I Leumann avevano già evidenziato quella che potremmo chiamare una sensibilità sociale; già il padre di Napoleone, Isacco, manifestava un modo di pensare all’impresa e al lavoro diverso dal comune, denso di umanità. Gente del loro tempo, quello in cui la linea dettata dalla Rerum Novarum di Leone XIII che oggi a noi può apparire paternalistica ma che, comunque, è una pietra miliare della dottrina sociale della Chiesa e che, pur con i propri limiti, ha quel calore umano che il pensiero liberale classico esclude.
I Leumann, quindi, che operano anche per ridurre i rischi di proteste e di rivolte operaie finalizzate alla richiesta di condizioni di vita migliori, comprendono che, come scrive Oliva “una casa propria, un orticello da coltivare, un asilo e una scuola per i figli, un’assistenza medica di base” sono esigenze legittime di dignità umana ed è meglio anticipare che rincorrere uno sciopero.
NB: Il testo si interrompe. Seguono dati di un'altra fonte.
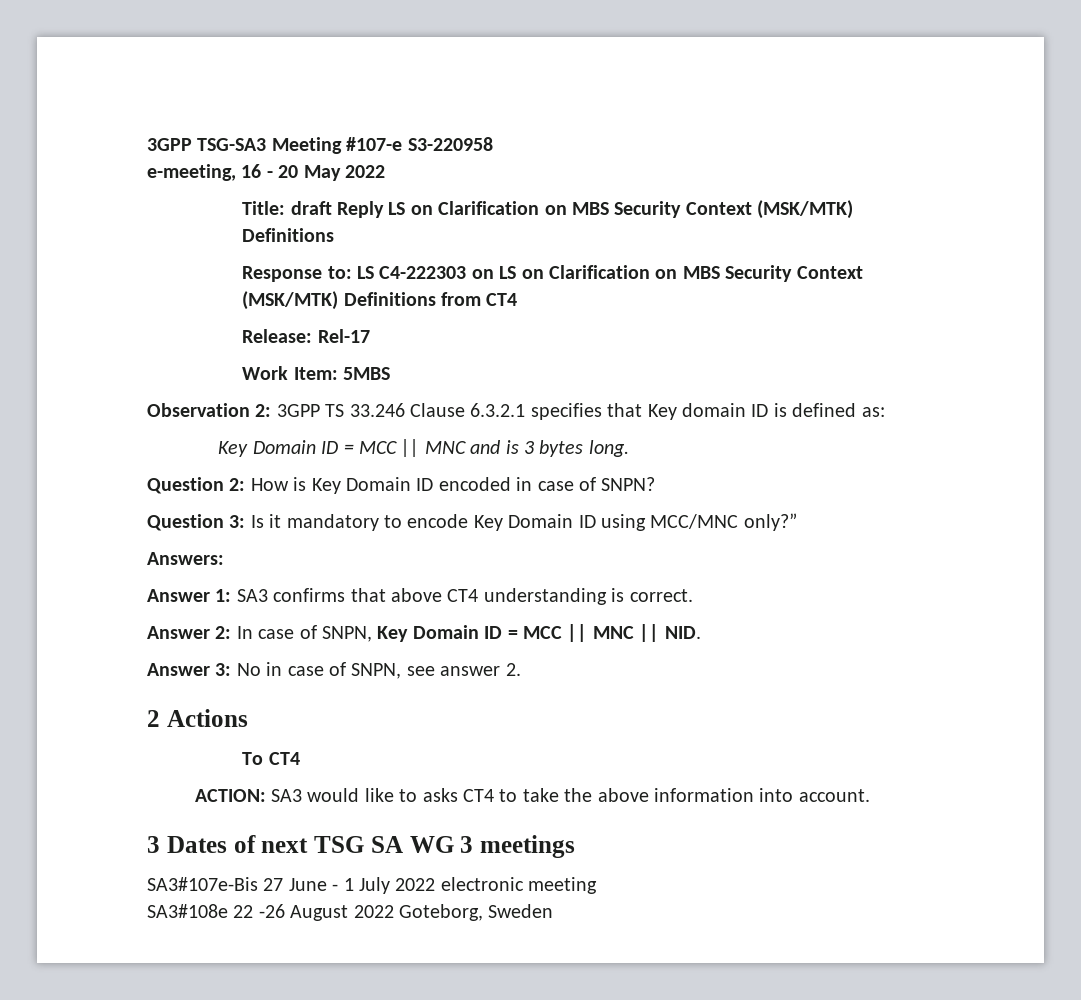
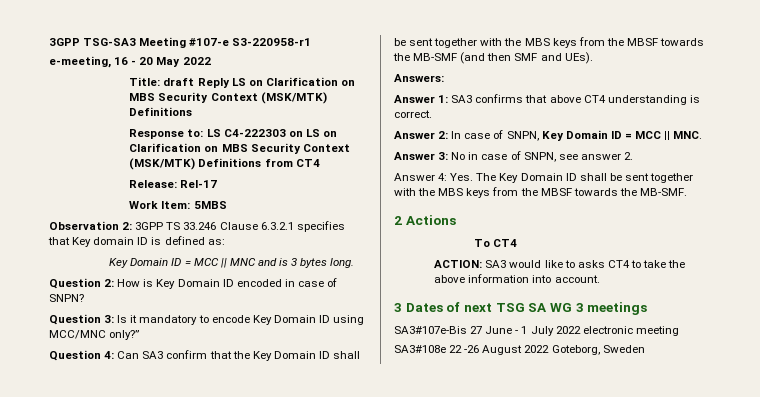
- 3GPP TSG-SA3 Meeting #107-e S3-220958
+ 3GPP TSG-SA3 Meeting #107-e S3-220958-r1
+ Question 4: Can SA3 confirm that the Key Domain ID shall be sent together with the MBS keys from the MBSF towards the MB-SMF (and then SMF and UEs).
- Answer 2: In case of SNPN, Key Domain ID = MCC || MNC || NID.
+ Answer 2: In case of SNPN, Key Domain ID = MCC || MNC.
+ Answer 4: Yes. The Key Domain ID shall be sent together with the MBS keys from the MBSF towards the MB-SMF.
Il villaggio Leumann, inoltre, rappresenta un esempio di collaborazione con figure prestigiose del panorama culturale del tempo: la sua progettazione viene affidata a Pietro Fenoglio, ingegnere e architetto, che saprà mirabilmente unire funzionalità ed estetica.
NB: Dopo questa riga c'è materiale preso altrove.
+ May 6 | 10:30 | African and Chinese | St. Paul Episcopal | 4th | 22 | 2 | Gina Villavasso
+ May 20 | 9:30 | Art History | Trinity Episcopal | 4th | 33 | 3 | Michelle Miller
Il cuore del villaggio è la Chiesa, bella, funzionale ed è un monito, poiché si chiede al lavoratore di volgere gli occhi a Dio rimanendo fedele ai valori della modestia, dell’obbedienza, della famiglia e della tradizione, evitando, anche con i simboli e le prassi della vita quotidiana, una pericolosa deriva socialista. Accennavo, all’inizio, alle particolari circostanze che consentono un successo imprenditoriale; non basta la creatività, ci vuole anche quella sorte benevola, quelle situazioni favorevoli, quella fortuna che, accanto alla virtù, come ci insegnava Machiavelli, sono il segreto del successo. Si delineano a questo punto figure come i fratelli Ceirano o Marcello Alessio che, “ricchi di manualità e di ingegno” come scrive Oliva, non hanno però alle spalle i capitali e l’imprenditorialità necessari per fare il grande salto e passare da una dimensione artigianale a quella industriale vera e propria.
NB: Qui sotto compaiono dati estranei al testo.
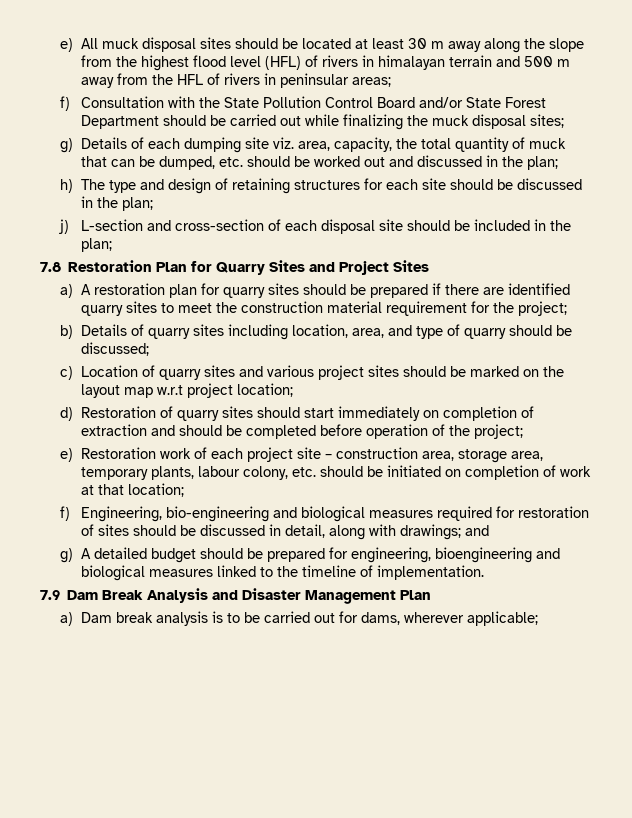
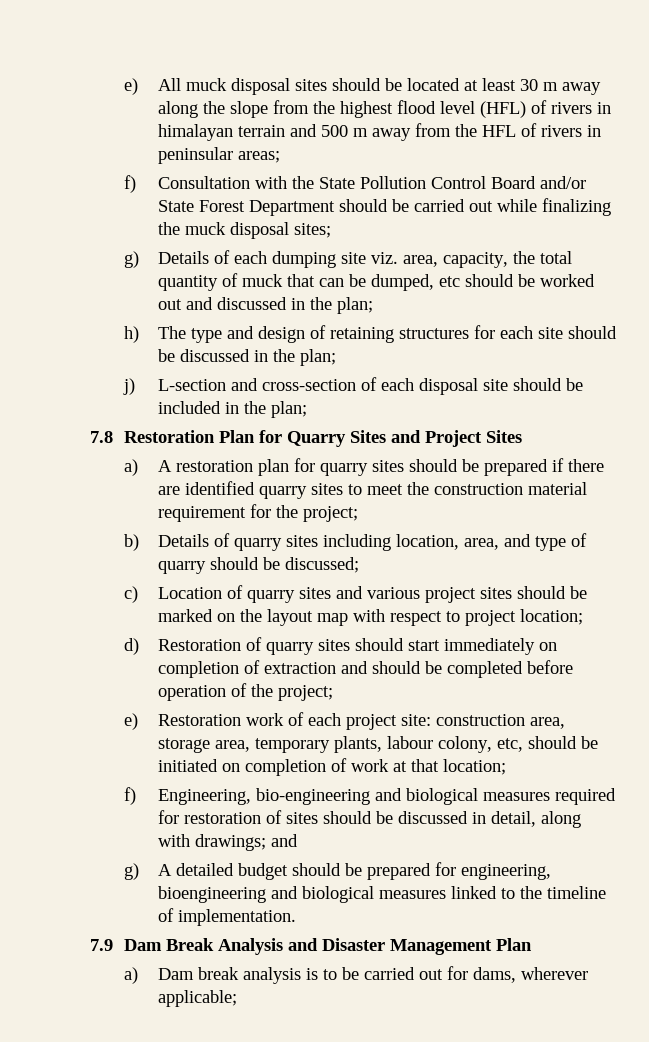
- g) Details of each dumping site viz. area, capacity, the total quantity of muck that can be dumped, etc. should be worked out and discussed in the plan;
+ g) Details of each dumping site viz. area, capacity, the total quantity of muck that can be dumped, etc should be worked out and discussed in the plan;
- c) Location of quarry sites and various project sites should be marked on the layout map w.r.t project location;
+ c) Location of quarry sites and various project sites should be marked on the layout map with respect to project location;
- e) Restoration work of each project site – construction area, storage area, temporary plants, labour colony, etc. should be initiated on completion of work at that location;
+ e) Restoration work of each project site: construction area, storage area, temporary plants, labour colony, etc, should be initiated on completion of work at that location;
C’è un fantastico capitolo sulla nascita dell’industria del cinema a Torino che ci racconta come nella città ci sia stata la prima proiezione cinematografica in un locale aperto al pubblico appena un anno dopo lo storico evento di Parigi portato a compimento dai fratelli Lumière nel 1895. Il capitolo scorre rapido come un romanzo d’avventura e ci porta dritti al 1914, l’anno di Cabiria, il primo lungometraggio italiano proiettato in contemporanea a Torino e a Milano, facendoci comprendere perché il Museo del Cinema non poteva che essere collocato a Torino nella suggestiva scenografia della Mole Antonelliana. Con Cabiria come non pensare a Gabriele D’Annunzio e alle sue velleità di sceneggiatore: c’è anche questo nel libro di Oliva perché se si parte dal Piemonte non è per chiudersi in un provincialismo asfittico ma, anzi, per capire che eravamo inseriti in un contesto ricco, difficile ma promettente, di respiro europeo.